» What you will do: Print the data verbatim. Leave every image out.

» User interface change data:
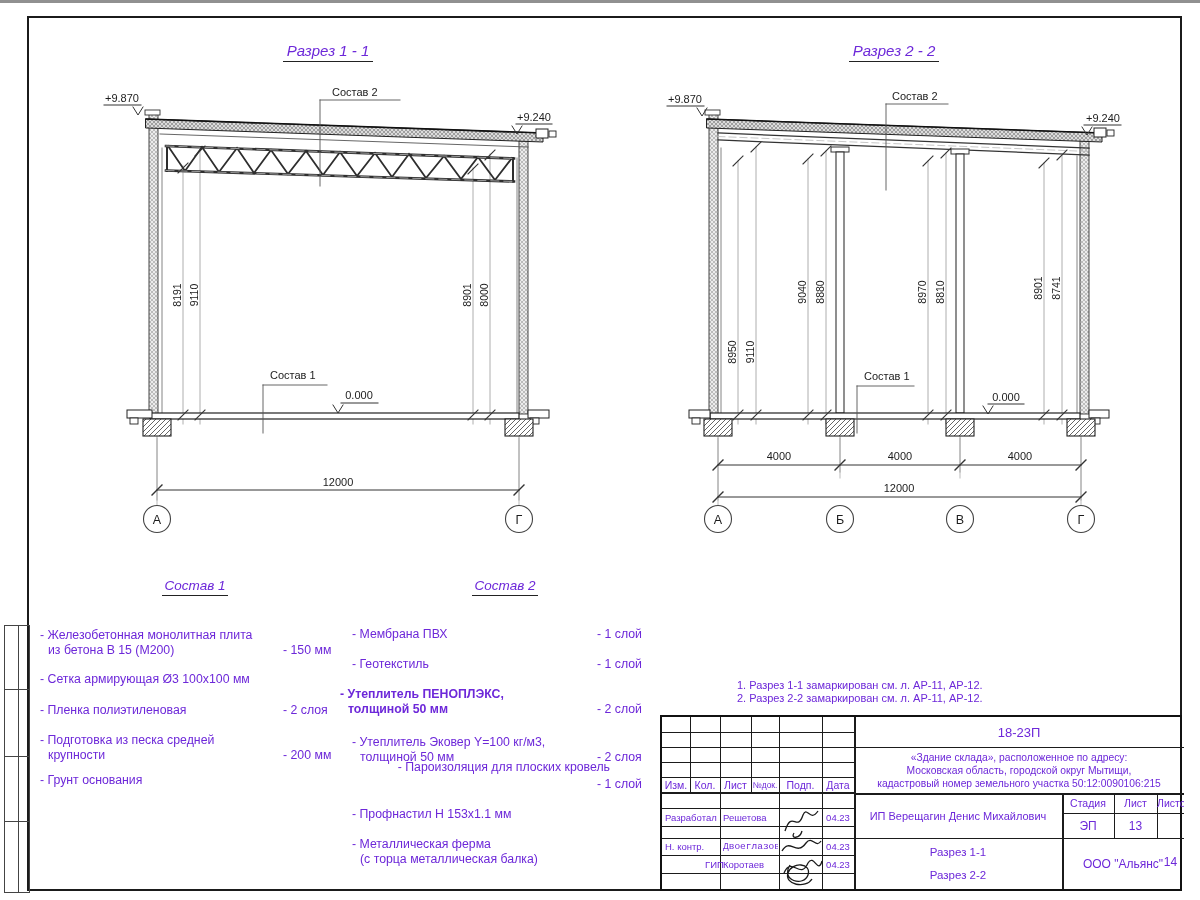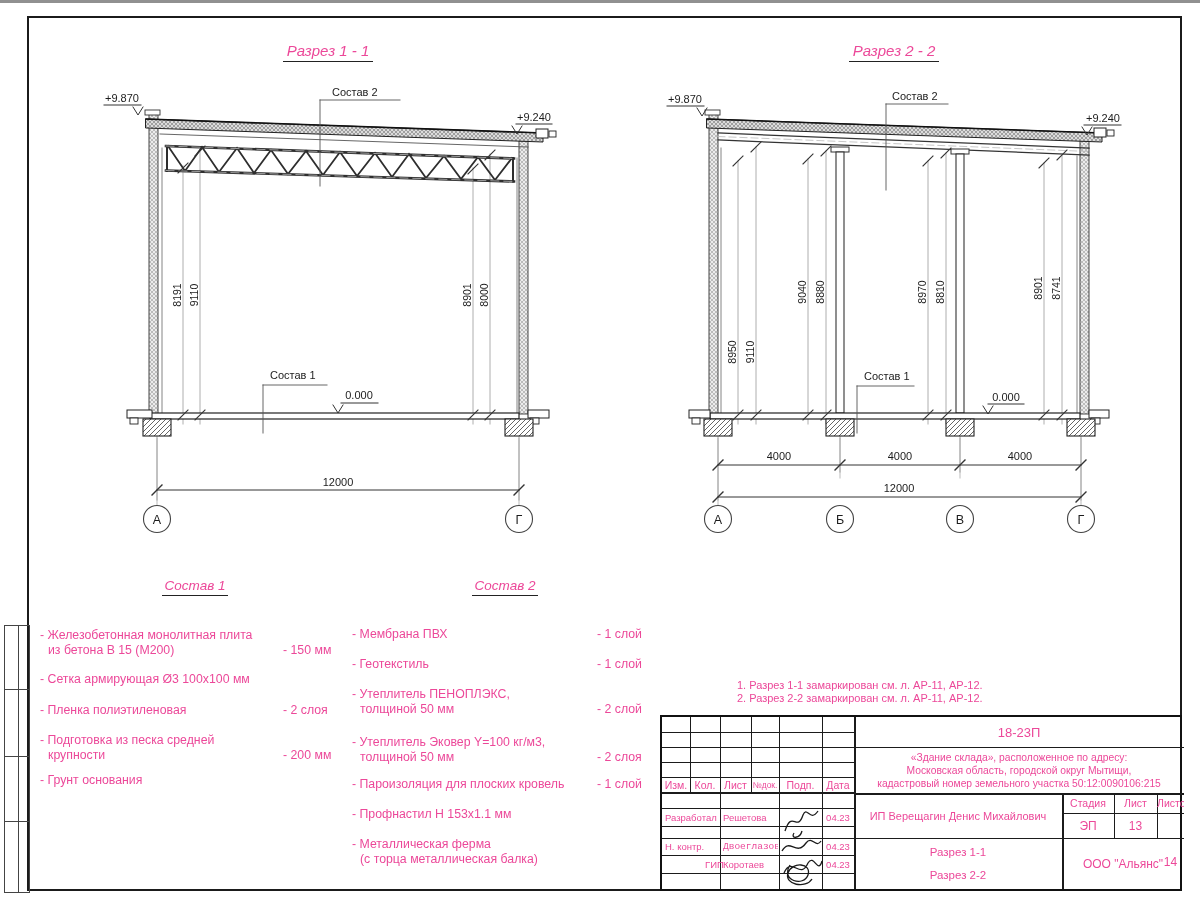--- a/index.html
+++ b/index.html
@@ -1,17 +1,17 @@
 <!DOCTYPE html>
 <html><head>
 <meta charset="utf-8">
 <style>
   html,body{margin:0;padding:0;background:#fff;}
   .page{position:relative;width:1200px;height:900px;background:#fff;overflow:hidden;
-        font-family:"Liberation Sans",sans-serif;color:#ec4899;}
+        font-family:"Liberation Sans",sans-serif;color:#6d28d9;}
   .abs{position:absolute;}
   .ln{position:absolute;background:#1b1b1b;}
   .title{font-style:italic;font-size:15px;text-align:center;}
   .title span{border-bottom:1.2px solid #222;padding:0 4px 2px 4px;}
   .listhead{font-style:italic;font-size:13.5px;text-align:center;}
   .listhead span{border-bottom:1.2px solid #222;padding:0 3px 2px 3px;}
   .item{position:absolute;font-size:12.3px;line-height:15px;white-space:pre-line;
         text-indent:-8px;padding-left:8px;width:250px;}
   .val{position:absolute;font-size:12.3px;line-height:15px;width:90px;}
   .note{font-size:11px;line-height:12.5px;}
@@ -300,27 +300,27 @@
     <div class="val" style="left:253px;top:170px;">- 200 мм</div>
     <div class="item" style="left:10px;top:195px;">- Грунт основания</div>
   </div>
 
   <div class="abs" style="left:340px;top:578px;width:330px;height:300px;">
     <div class="listhead"><span>Состав 2</span></div>
     <div class="item" style="left:12px;top:49px;">- Мембрана ПВХ</div>
     <div class="val" style="left:257px;top:49px;">- 1 слой</div>
     <div class="item" style="left:12px;top:79px;">- Геотекстиль</div>
     <div class="val" style="left:257px;top:79px;">- 1 слой</div>
-    <div class="item" style="left:12px;top:109px;">- Утеплитель ПЕНОПЛЭКС,
+    <div class="item" style="left:0;top:109px;font-weight:bold;">- Утеплитель ПЕНОПЛЭКС,
 толщиной 50 мм</div>
     <div class="val" style="left:257px;top:124px;">- 2 слой</div>
     <div class="item" style="left:12px;top:157px;">- Утеплитель Эковер Y=100 кг/м3,
 толщиной 50 мм</div>
     <div class="val" style="left:257px;top:172px;">- 2 слоя</div>
-    <div class="item" style="left:12px;top:199px;">- Пароизоляция для плоских кровель</div>
+    <div class="item" style="left:12px;top:182px;text-align:right;">- Пароизоляция для плоских кровель</div>
     <div class="val" style="left:257px;top:199px;">- 1 слой</div>
     <div class="item" style="left:12px;top:229px;">- Профнастил Н 153х1.1 мм</div>
     <div class="item" style="left:12px;top:259px;">- Металлическая ферма
 (с торца металлическая балка)</div>
   </div>
 
   <div class="abs" style="left:737px;top:679px;width:280px;">
     <div class="note">1. Разрез 1-1 замаркирован см. л. АР-11, АР-12.</div>
     <div class="note">2. Разрез 2-2 замаркирован см. л. АР-11, АР-12.</div>
   </div>

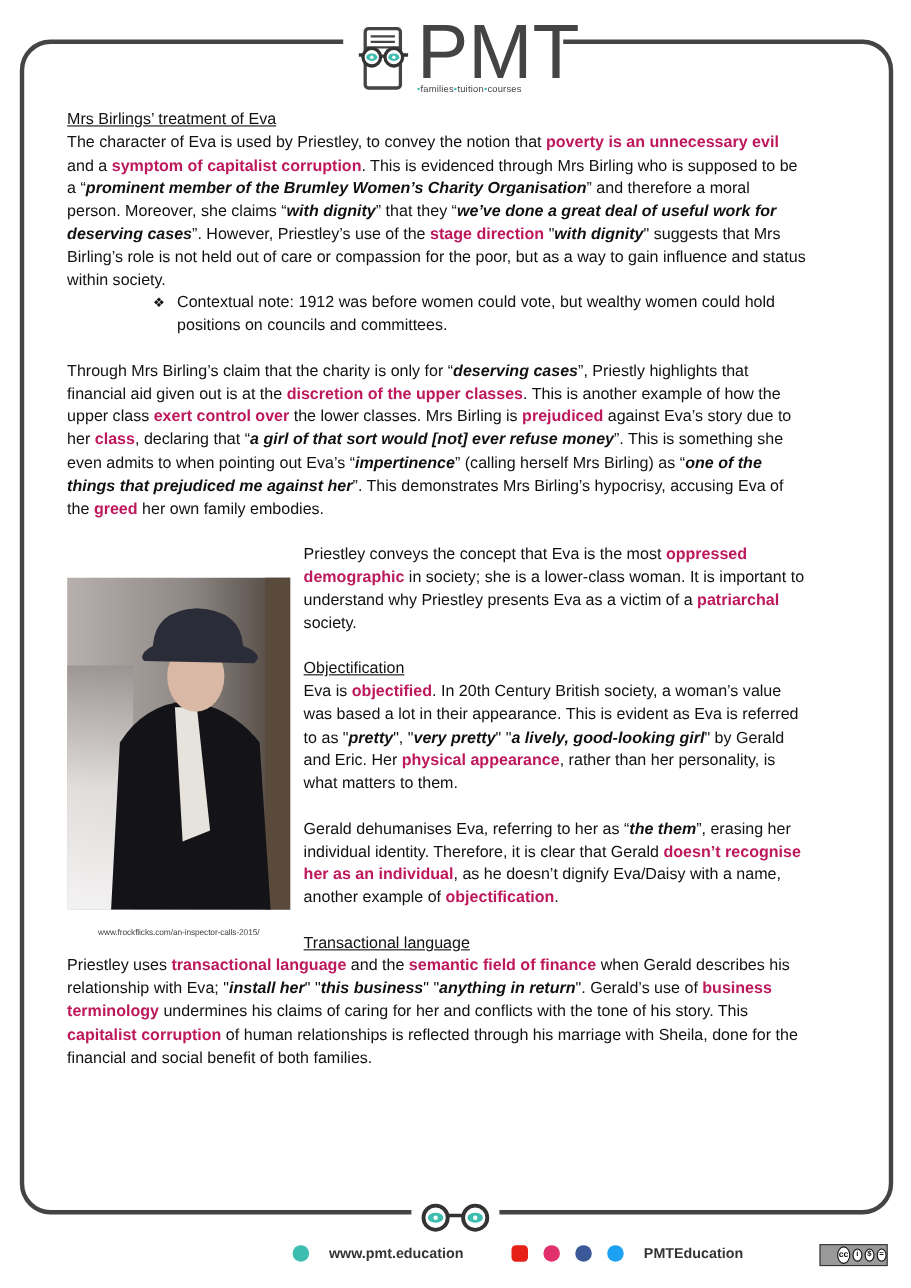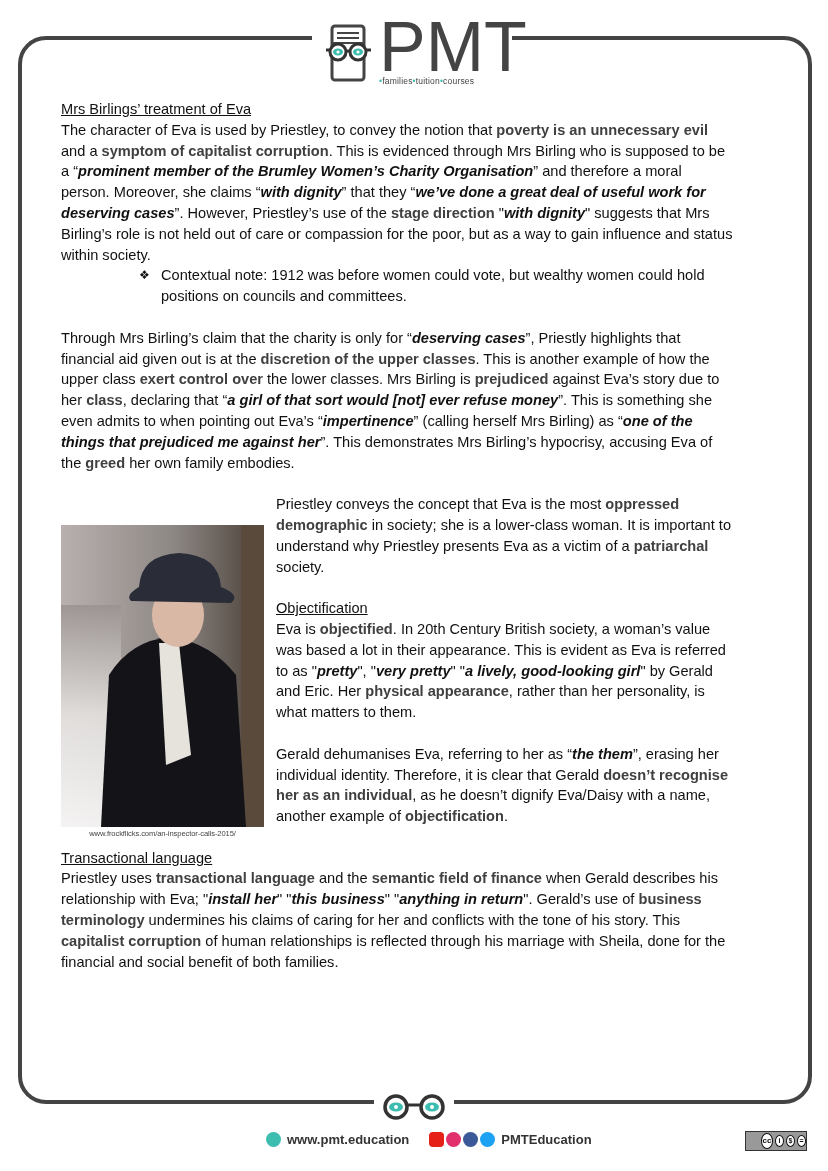--- a/index.html
+++ b/index.html
@@ -11,33 +11,33 @@
     .logo { position:absolute; left:322px; top:20px; width:186px; height:70px; }
     .logo .book { position:absolute; left:4px; top:4px; width:46px; height:60px; }
     .logo .pmt { position:absolute; left:57px; top:-6px; font-family:"Liberation Sans", sans-serif;
       font-size:70px; font-weight:400; color:#444; letter-spacing:0px; line-height:66px; }
     .logo .tag { position:absolute; left:57px; top:56px; font-size:8.5px; color:#444; letter-spacing:0.2px;
       font-family:"Liberation Sans", sans-serif; font-stretch:condensed; }
     .logo .tag .dot { color:#3cbdb0; }
     .content { position:absolute; left:61px; top:99px; width:672px; font-size:14.6px; line-height:20.8px; }
     .content p { margin:0; }
     .u { text-decoration:underline; }
-    .b { color:#404040; font-weight:bold; }
+    .b { color:#be185d; font-weight:bold; }
     .q { font-weight:bold; font-style:italic; }
     .note { margin:0 0 0 64px !important; padding-left:36px; position:relative; }
     .note .bullet { position:absolute; left:14px; top:0; font-size:12px; }
     .gap { height:20.8px; }
     .h2 { font-size:16.4px; font-weight:bold; margin-top:4px !important; line-height:20.8px; }
     .figure { float:left; width:203px; margin:10px 12px 0 0; }
     .photo { width:203px; height:302px; display:block; }
-    .caption { font-size:7.6px; color:#444; text-align:center; margin-top:2px; line-height:10px; letter-spacing:-0.1px; }
+    .caption { font-size:7.6px; color:#444; text-align:center; margin-top:16px; line-height:10px; letter-spacing:-0.1px; }
     .footer-mask { position:absolute; left:374px; top:1086px; width:80px; height:30px; background:#fff; }
     .glasses { position:absolute; left:376px; top:1093px; }
     .footer { position:absolute; top:1132px; left:266px; font-size:13px; color:#333; font-weight:bold;
-      font-family:"Liberation Sans", sans-serif; display:flex; align-items:center; }
+      font-family:"Liberation Sans", sans-serif; display:flex; align-items:center;gap:12px; }
     .footer .ico { display:inline-block; width:15px; height:15px; border-radius:50%; margin-right:2px; }
     .cc { position:absolute; left:745px; top:1131px; width:62px; height:20px; background:#999; border:1px solid #333;
       box-sizing:border-box; display:flex; align-items:center; gap:2px; padding-left:15px; }
     .cc span { display:inline-block; width:12px; height:12px; border-radius:50%; background:#fff; border:1.5px solid #111; box-sizing:border-box;
       font-size:7px; font-weight:bold; text-align:center; line-height:9px; color:#111; }
     .cc span.cc-main { width:16px; height:16px; line-height:13px; font-size:8px; }
   </style>
 </head>
 <body>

» Task output:
--- a/index.html
+++ b/index.html
@@ -1,17 +1,17 @@
 <!DOCTYPE html>
 <html><head>
 <meta charset="utf-8">
 <style>
   html,body{margin:0;padding:0;background:#fff;}
   .page{position:relative;width:1200px;height:900px;background:#fff;overflow:hidden;
-        font-family:"Liberation Sans",sans-serif;color:#ec4899;}
+        font-family:"Liberation Sans",sans-serif;color:#6d28d9;}
   .abs{position:absolute;}
   .ln{position:absolute;background:#1b1b1b;}
   .title{font-style:italic;font-size:15px;text-align:center;}
   .title span{border-bottom:1.2px solid #222;padding:0 4px 2px 4px;}
   .listhead{font-style:italic;font-size:13.5px;text-align:center;}
   .listhead span{border-bottom:1.2px solid #222;padding:0 3px 2px 3px;}
   .item{position:absolute;font-size:12.3px;line-height:15px;white-space:pre-line;
         text-indent:-8px;padding-left:8px;width:250px;}
   .val{position:absolute;font-size:12.3px;line-height:15px;width:90px;}
   .note{font-size:11px;line-height:12.5px;}
@@ -300,27 +300,27 @@
     <div class="val" style="left:253px;top:170px;">- 200 мм</div>
     <div class="item" style="left:10px;top:195px;">- Грунт основания</div>
   </div>
 
   <div class="abs" style="left:340px;top:578px;width:330px;height:300px;">
     <div class="listhead"><span>Состав 2</span></div>
     <div class="item" style="left:12px;top:49px;">- Мембрана ПВХ</div>
     <div class="val" style="left:257px;top:49px;">- 1 слой</div>
     <div class="item" style="left:12px;top:79px;">- Геотекстиль</div>
     <div class="val" style="left:257px;top:79px;">- 1 слой</div>
-    <div class="item" style="left:12px;top:109px;">- Утеплитель ПЕНОПЛЭКС,
+    <div class="item" style="left:0;top:109px;font-weight:bold;">- Утеплитель ПЕНОПЛЭКС,
 толщиной 50 мм</div>
     <div class="val" style="left:257px;top:124px;">- 2 слой</div>
     <div class="item" style="left:12px;top:157px;">- Утеплитель Эковер Y=100 кг/м3,
 толщиной 50 мм</div>
     <div class="val" style="left:257px;top:172px;">- 2 слоя</div>
-    <div class="item" style="left:12px;top:199px;">- Пароизоляция для плоских кровель</div>
+    <div class="item" style="left:12px;top:182px;text-align:right;">- Пароизоляция для плоских кровель</div>
     <div class="val" style="left:257px;top:199px;">- 1 слой</div>
     <div class="item" style="left:12px;top:229px;">- Профнастил Н 153х1.1 мм</div>
     <div class="item" style="left:12px;top:259px;">- Металлическая ферма
 (с торца металлическая балка)</div>
   </div>
 
   <div class="abs" style="left:737px;top:679px;width:280px;">
     <div class="note">1. Разрез 1-1 замаркирован см. л. АР-11, АР-12.</div>
     <div class="note">2. Разрез 2-2 замаркирован см. л. АР-11, АР-12.</div>
   </div>

--- a/index.html
+++ b/index.html
@@ -11,33 +11,33 @@
     .logo { position:absolute; left:322px; top:20px; width:186px; height:70px; }
     .logo .book { position:absolute; left:4px; top:4px; width:46px; height:60px; }
     .logo .pmt { position:absolute; left:57px; top:-6px; font-family:"Liberation Sans", sans-serif;
       font-size:70px; font-weight:400; color:#444; letter-spacing:0px; line-height:66px; }
     .logo .tag { position:absolute; left:57px; top:56px; font-size:8.5px; color:#444; letter-spacing:0.2px;
       font-family:"Liberation Sans", sans-serif; font-stretch:condensed; }
     .logo .tag .dot { color:#3cbdb0; }
     .content { position:absolute; left:61px; top:99px; width:672px; font-size:14.6px; line-height:20.8px; }
     .content p { margin:0; }
     .u { text-decoration:underline; }
-    .b { color:#404040; font-weight:bold; }
+    .b { color:#be185d; font-weight:bold; }
     .q { font-weight:bold; font-style:italic; }
     .note { margin:0 0 0 64px !important; padding-left:36px; position:relative; }
     .note .bullet { position:absolute; left:14px; top:0; font-size:12px; }
     .gap { height:20.8px; }
     .h2 { font-size:16.4px; font-weight:bold; margin-top:4px !important; line-height:20.8px; }
     .figure { float:left; width:203px; margin:10px 12px 0 0; }
     .photo { width:203px; height:302px; display:block; }
-    .caption { font-size:7.6px; color:#444; text-align:center; margin-top:2px; line-height:10px; letter-spacing:-0.1px; }
+    .caption { font-size:7.6px; color:#444; text-align:center; margin-top:16px; line-height:10px; letter-spacing:-0.1px; }
     .footer-mask { position:absolute; left:374px; top:1086px; width:80px; height:30px; background:#fff; }
     .glasses { position:absolute; left:376px; top:1093px; }
     .footer { position:absolute; top:1132px; left:266px; font-size:13px; color:#333; font-weight:bold;
-      font-family:"Liberation Sans", sans-serif; display:flex; align-items:center; }
+      font-family:"Liberation Sans", sans-serif; display:flex; align-items:center;gap:12px; }
     .footer .ico { display:inline-block; width:15px; height:15px; border-radius:50%; margin-right:2px; }
     .cc { position:absolute; left:745px; top:1131px; width:62px; height:20px; background:#999; border:1px solid #333;
       box-sizing:border-box; display:flex; align-items:center; gap:2px; padding-left:15px; }
     .cc span { display:inline-block; width:12px; height:12px; border-radius:50%; background:#fff; border:1.5px solid #111; box-sizing:border-box;
       font-size:7px; font-weight:bold; text-align:center; line-height:9px; color:#111; }
     .cc span.cc-main { width:16px; height:16px; line-height:13px; font-size:8px; }
   </style>
 </head>
 <body>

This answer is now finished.